Data.
------------------------------
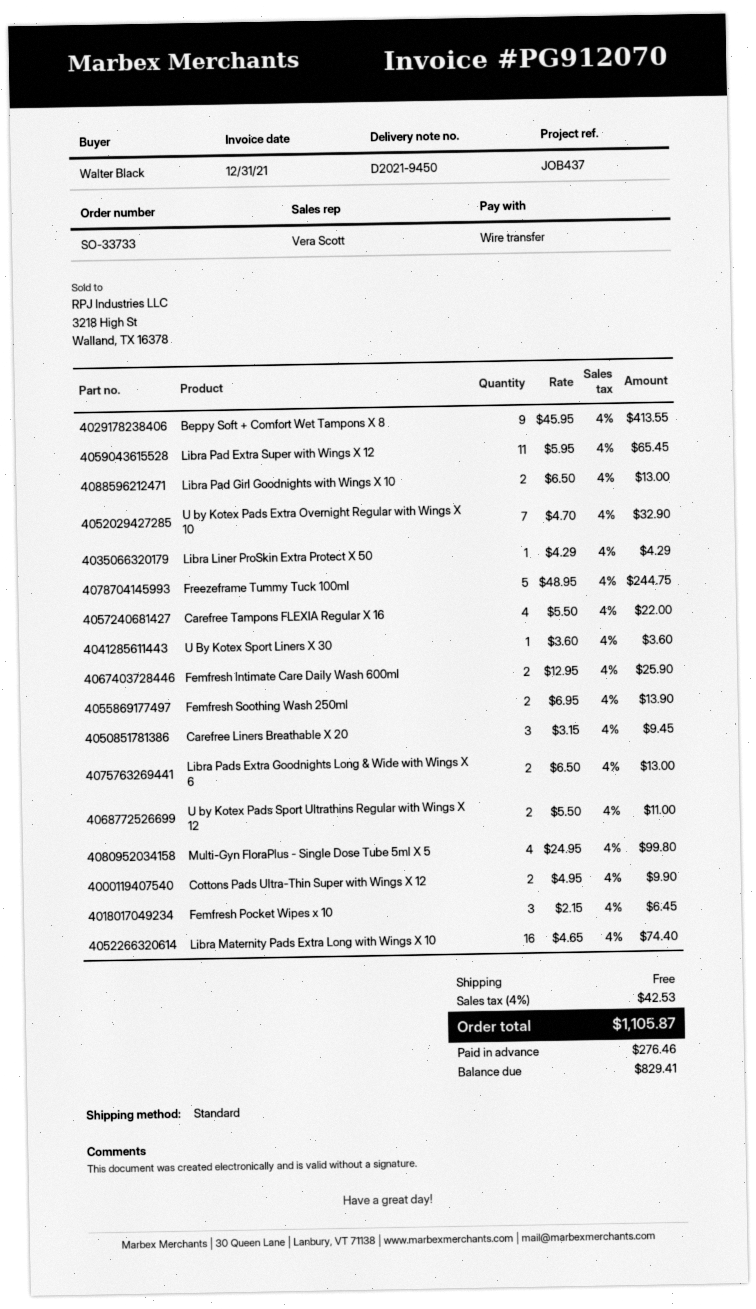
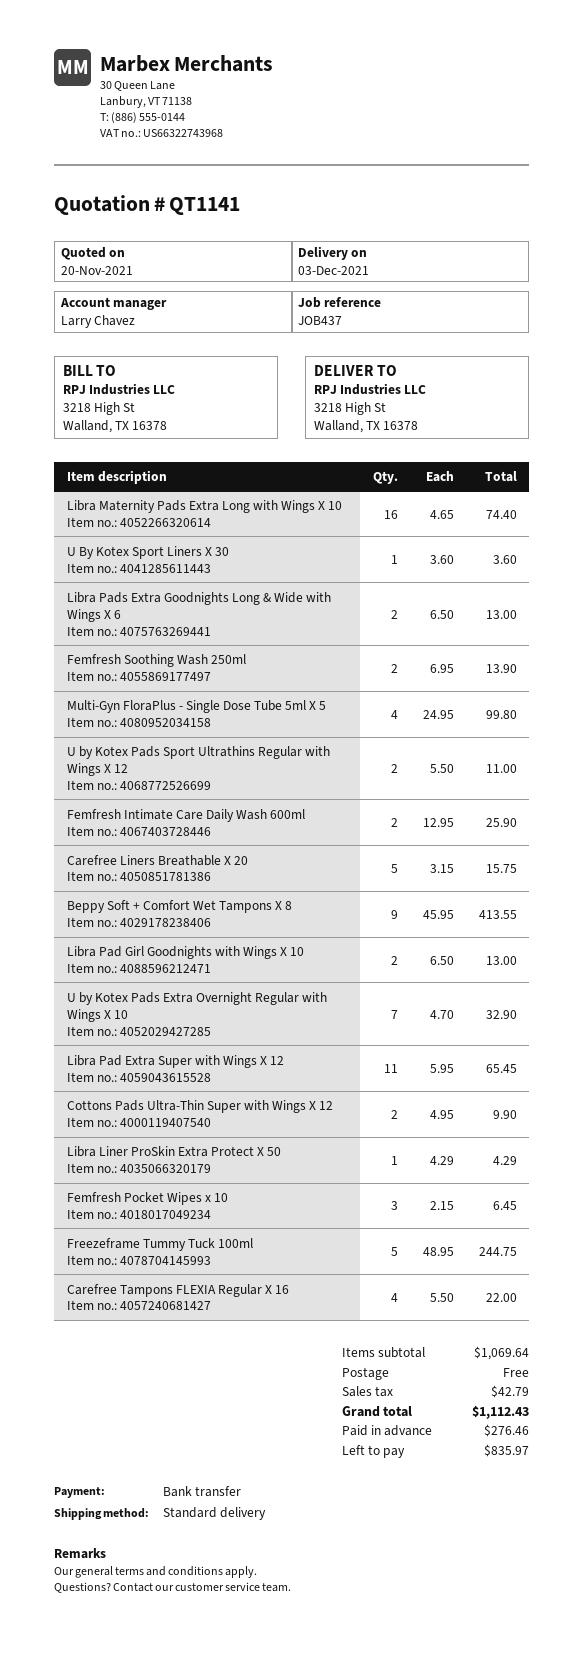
sales rep: Vera Scott -> Larry Chavez
Carefree Liners Breathable X 20: 3 x 3.15 = 9.45 -> 5 x 3.15 = 15.75
tax: 42.53 -> 42.79
total: 1105.87 -> 1112.43
balance: 829.41 -> 835.97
------------------------------
Task brief. Set down every line of the entries above again, exactly as written, but not the pictures.

Task response.
sales rep: Vera Scott -> Larry Chavez
Carefree Liners Breathable X 20: 3 x 3.15 = 9.45 -> 5 x 3.15 = 15.75
tax: 42.53 -> 42.79
total: 1105.87 -> 1112.43
balance: 829.41 -> 835.97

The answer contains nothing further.